• **Exercise prompt**
Look for the string "Canvas" in the listing below, then copy every line that has it.

• **Extracted material**
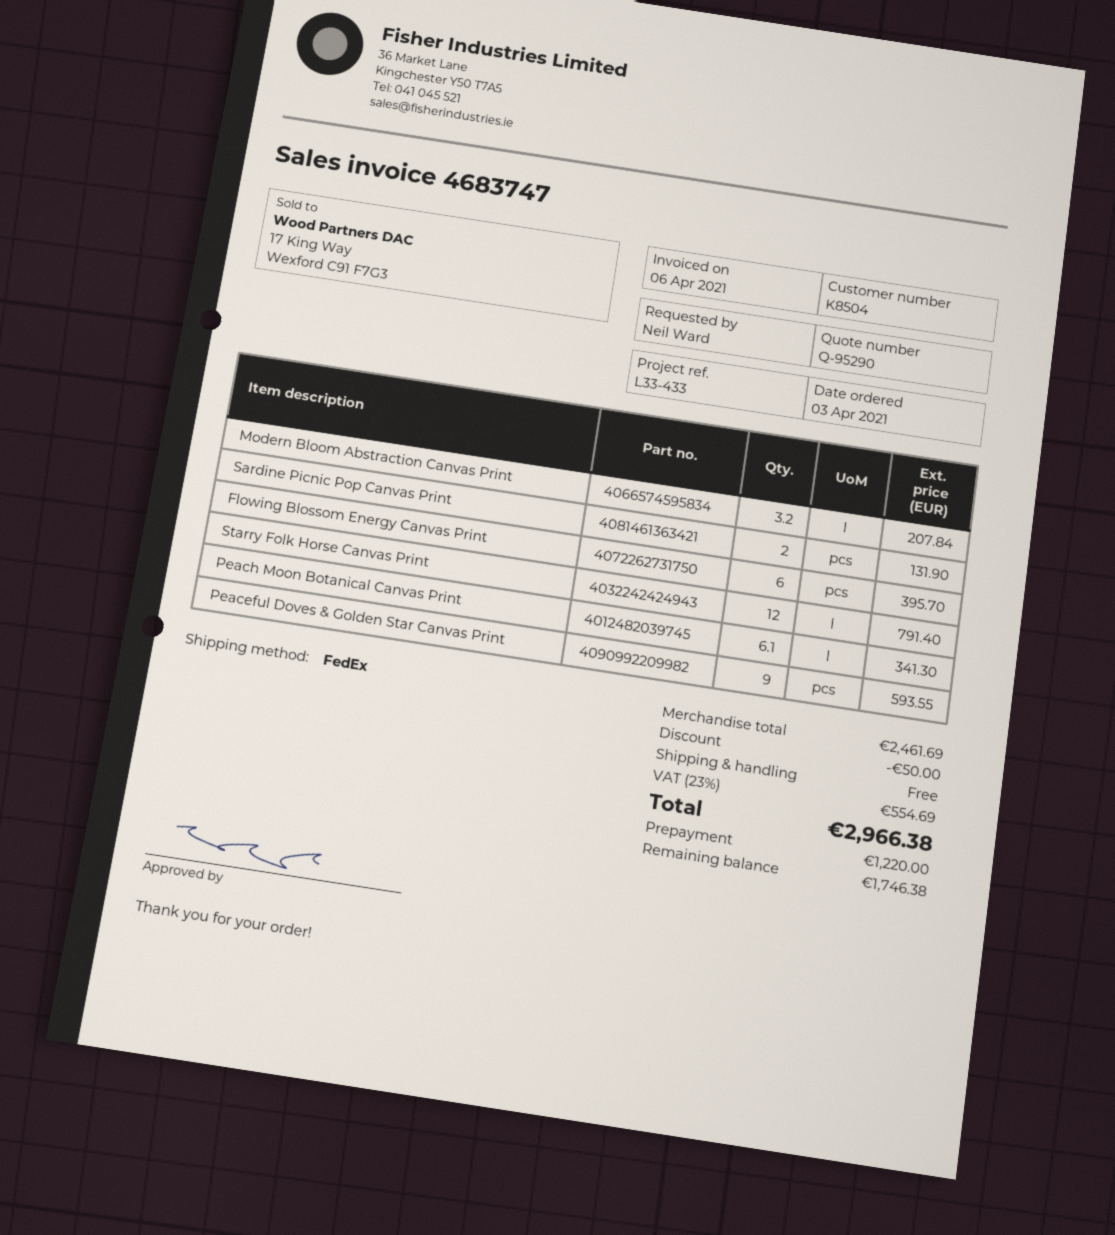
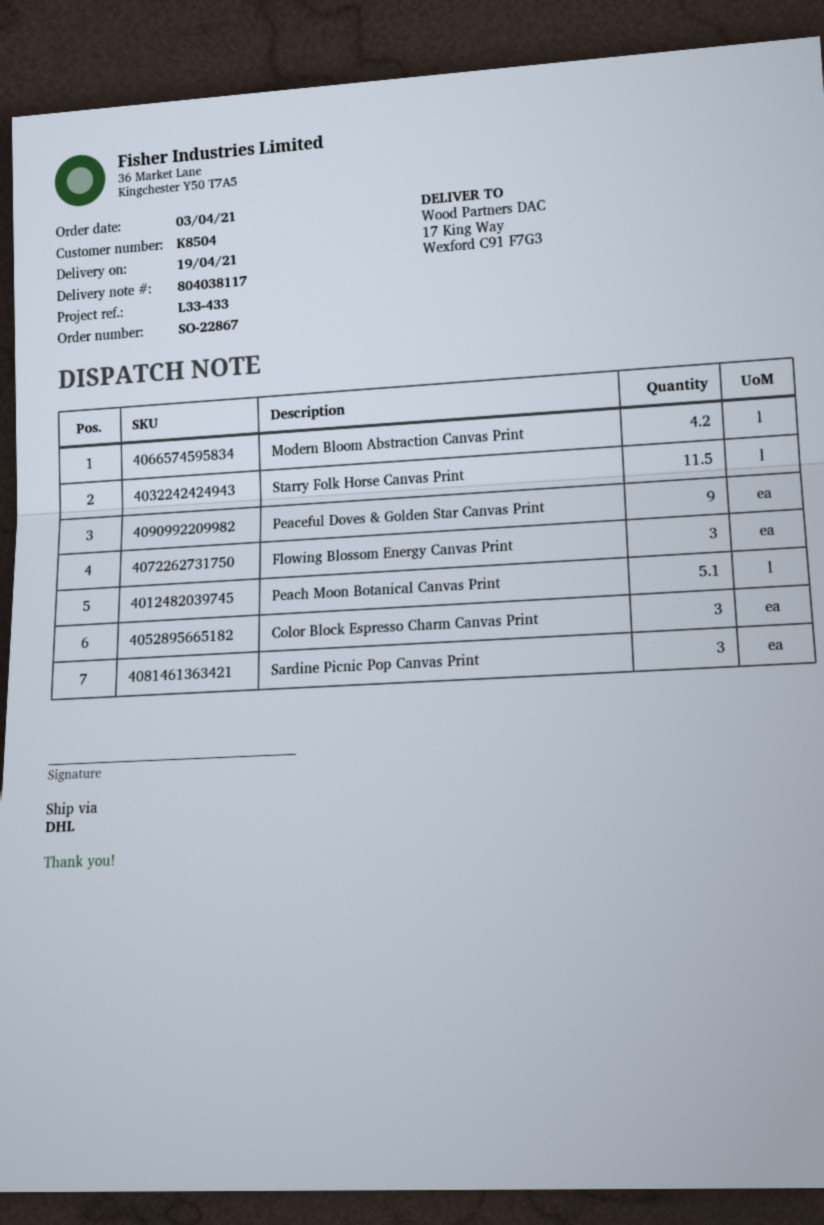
shipping method: FedEx -> DHL
Modern Bloom Abstraction Canvas Print: 3.2 -> 4.2
Sardine Picnic Pop Canvas Print: 2 -> 3
Flowing Blossom Energy Canvas Print: 6 -> 3
Starry Folk Horse Canvas Print: 12 -> 11.5
Peach Moon Botanical Canvas Print: 6.1 -> 5.1
Color Block Espresso Charm Canvas Print: none -> 3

• **Result for this task**
Modern Bloom Abstraction Canvas Print: 3.2 -> 4.2
Sardine Picnic Pop Canvas Print: 2 -> 3
Flowing Blossom Energy Canvas Print: 6 -> 3
Starry Folk Horse Canvas Print: 12 -> 11.5
Peach Moon Botanical Canvas Print: 6.1 -> 5.1
Color Block Espresso Charm Canvas Print: none -> 3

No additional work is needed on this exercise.